- TASK BRIEF -
The records below need to be repeated exactly, though not their pictures.

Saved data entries

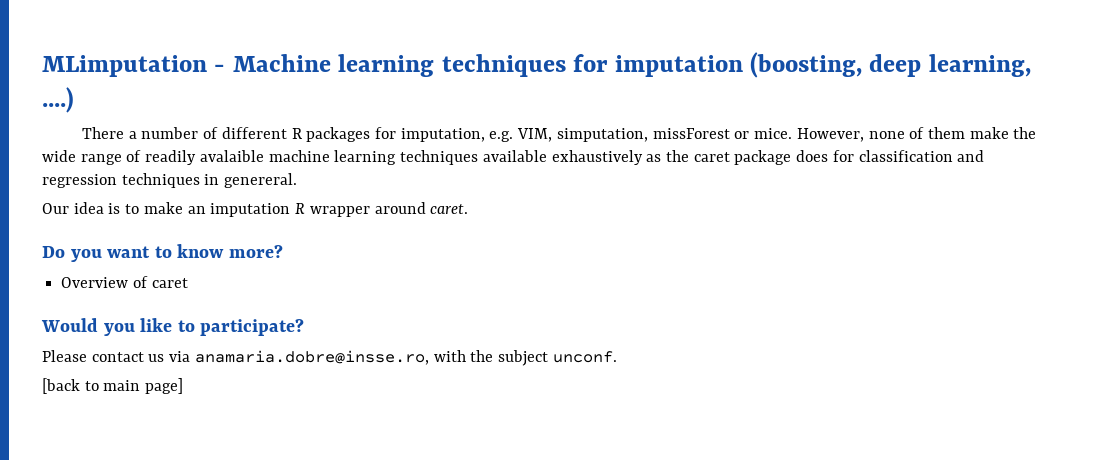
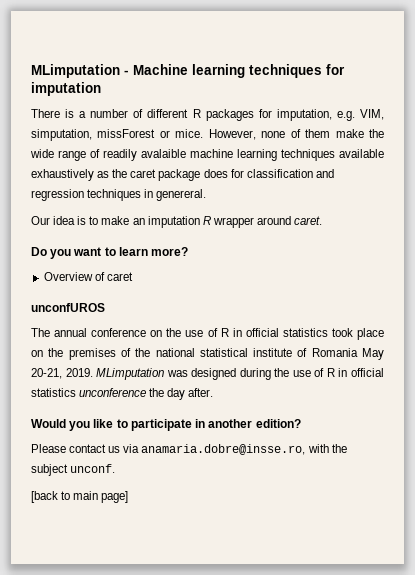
- MLimputation - Machine learning techniques for imputation (boosting, deep learning, ....)
+ MLimputation - Machine learning techniques for imputation
- There a number of different R packages for imputation, e.g. VIM, simputation, missForest or mice.
+ There is a number of different R packages for imputation, e.g. VIM, simputation, missForest or mice.
- Do you want to know more?
+ Do you want to learn more?
+ unconfUROS
+ The annual conference on the use of R in official statistics took place on the premises of the national statistical institute of Romania May 20-21, 2019. MLimputation was designed during the use of R in official statistics unconference the day after.
- Would you like to participate?
+ Would you like to participate in another edition?

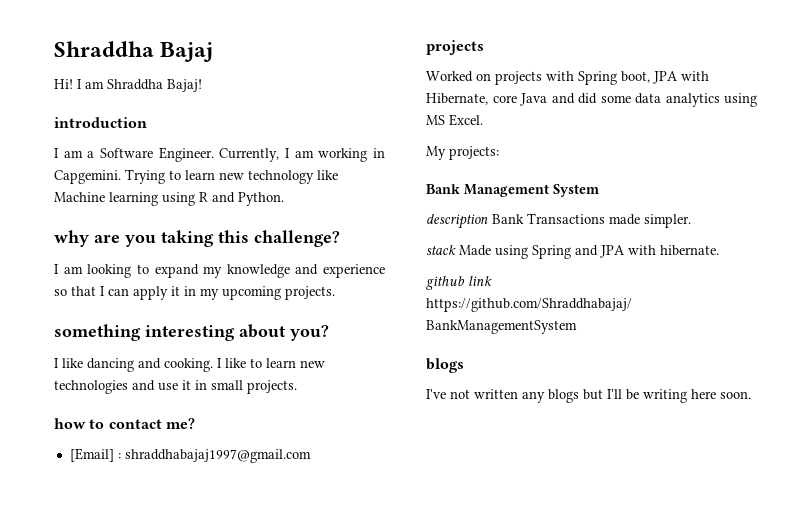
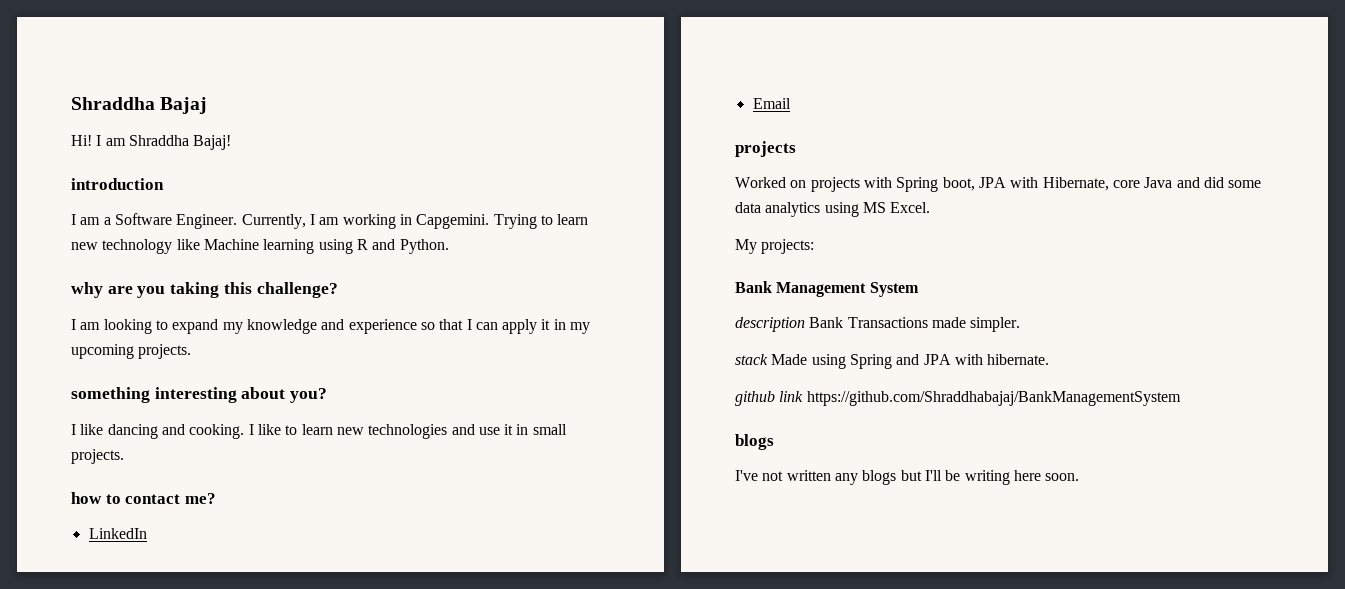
- [Email] : shraddhabajaj1997@gmail.com
+ LinkedIn
+ Email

- SOLUTION -
- MLimputation - Machine learning techniques for imputation (boosting, deep learning, ....)
+ MLimputation - Machine learning techniques for imputation
- There a number of different R packages for imputation, e.g. VIM, simputation, missForest or mice.
+ There is a number of different R packages for imputation, e.g. VIM, simputation, missForest or mice.
- Do you want to know more?
+ Do you want to learn more?
+ unconfUROS
+ The annual conference on the use of R in official statistics took place on the premises of the national statistical institute of Romania May 20-21, 2019. MLimputation was designed during the use of R in official statistics unconference the day after.
- Would you like to participate?
+ Would you like to participate in another edition?

- [Email] : shraddhabajaj1997@gmail.com
+ LinkedIn
+ Email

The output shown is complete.